Start of Provided information

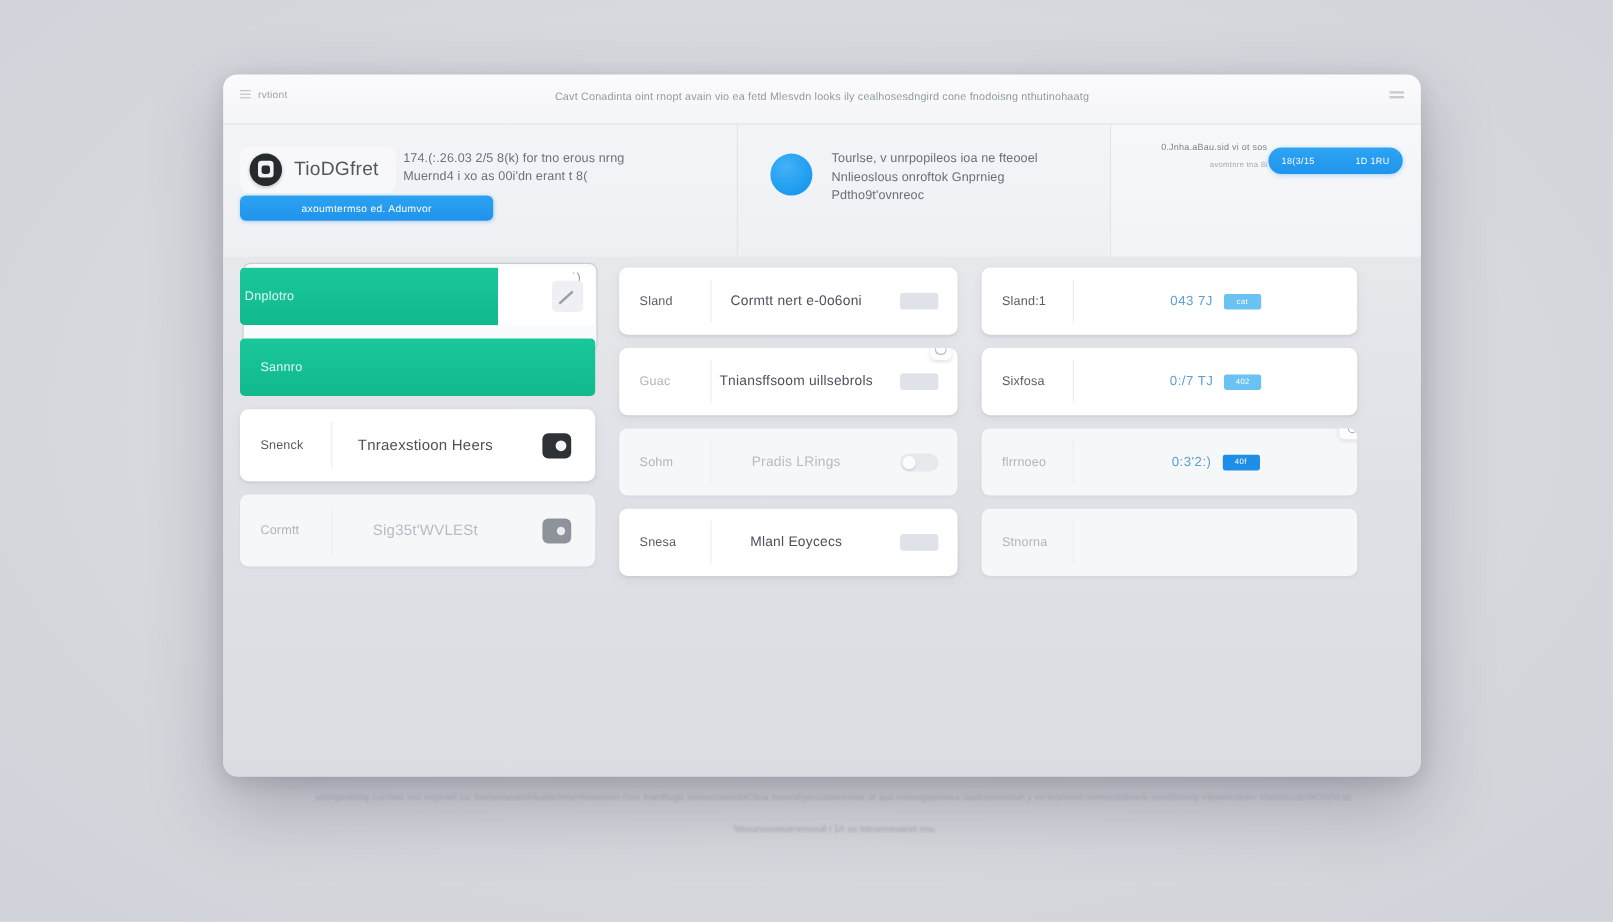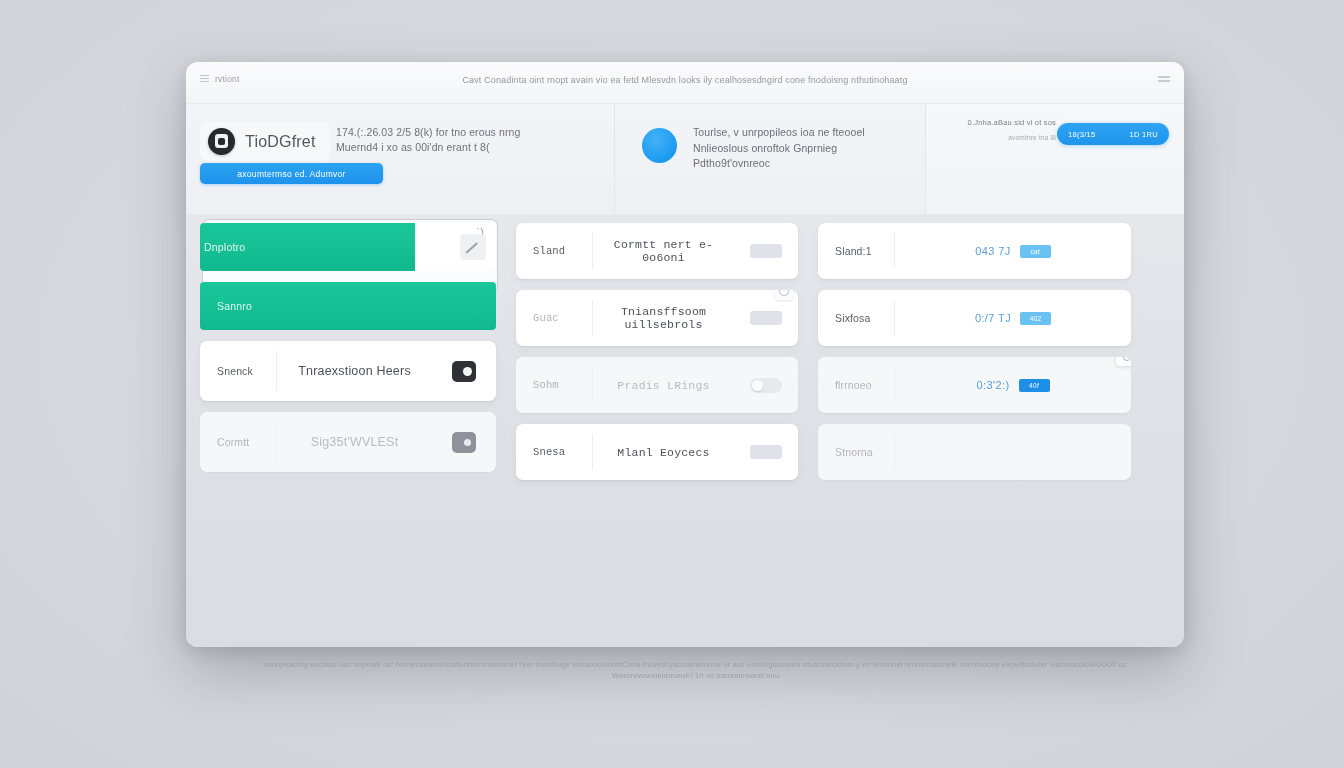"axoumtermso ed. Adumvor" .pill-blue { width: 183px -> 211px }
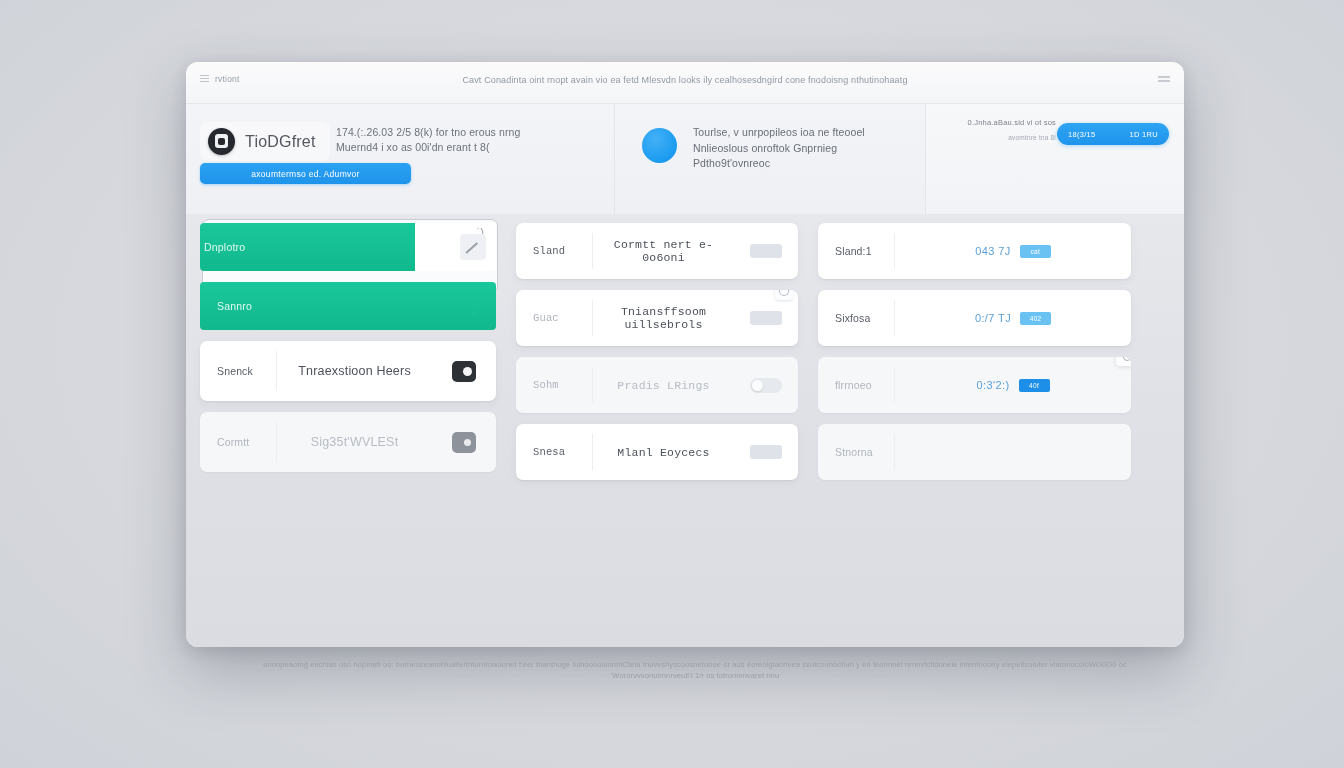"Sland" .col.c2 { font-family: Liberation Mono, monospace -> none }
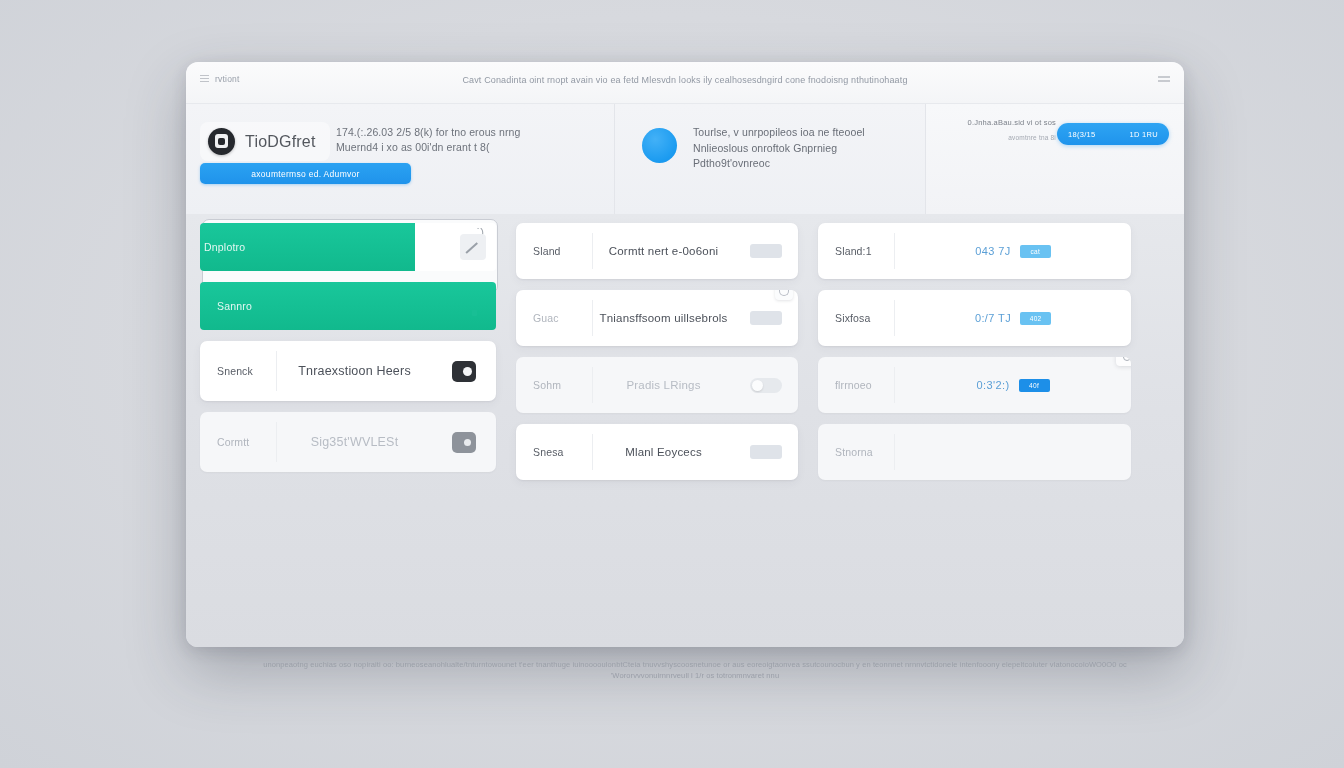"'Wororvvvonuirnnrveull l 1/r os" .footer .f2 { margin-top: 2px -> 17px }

End of Provided information
Start of Provided information

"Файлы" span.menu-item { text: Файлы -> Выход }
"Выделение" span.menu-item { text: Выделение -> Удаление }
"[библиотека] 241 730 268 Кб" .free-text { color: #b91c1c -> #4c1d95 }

End of Provided information
Start of Provided information

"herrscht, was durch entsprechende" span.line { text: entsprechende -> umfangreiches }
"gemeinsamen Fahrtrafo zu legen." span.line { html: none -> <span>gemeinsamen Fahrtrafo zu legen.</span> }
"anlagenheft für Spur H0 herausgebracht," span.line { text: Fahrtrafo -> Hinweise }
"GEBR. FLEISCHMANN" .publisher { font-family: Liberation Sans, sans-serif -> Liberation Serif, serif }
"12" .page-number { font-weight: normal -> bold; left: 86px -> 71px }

End of Provided information

Task directions:
Please filter the listing down to lines that include the word "item".

Result:
"Файлы" span.menu-item { text: Файлы -> Выход }
"Выделение" span.menu-item { text: Выделение -> Удаление }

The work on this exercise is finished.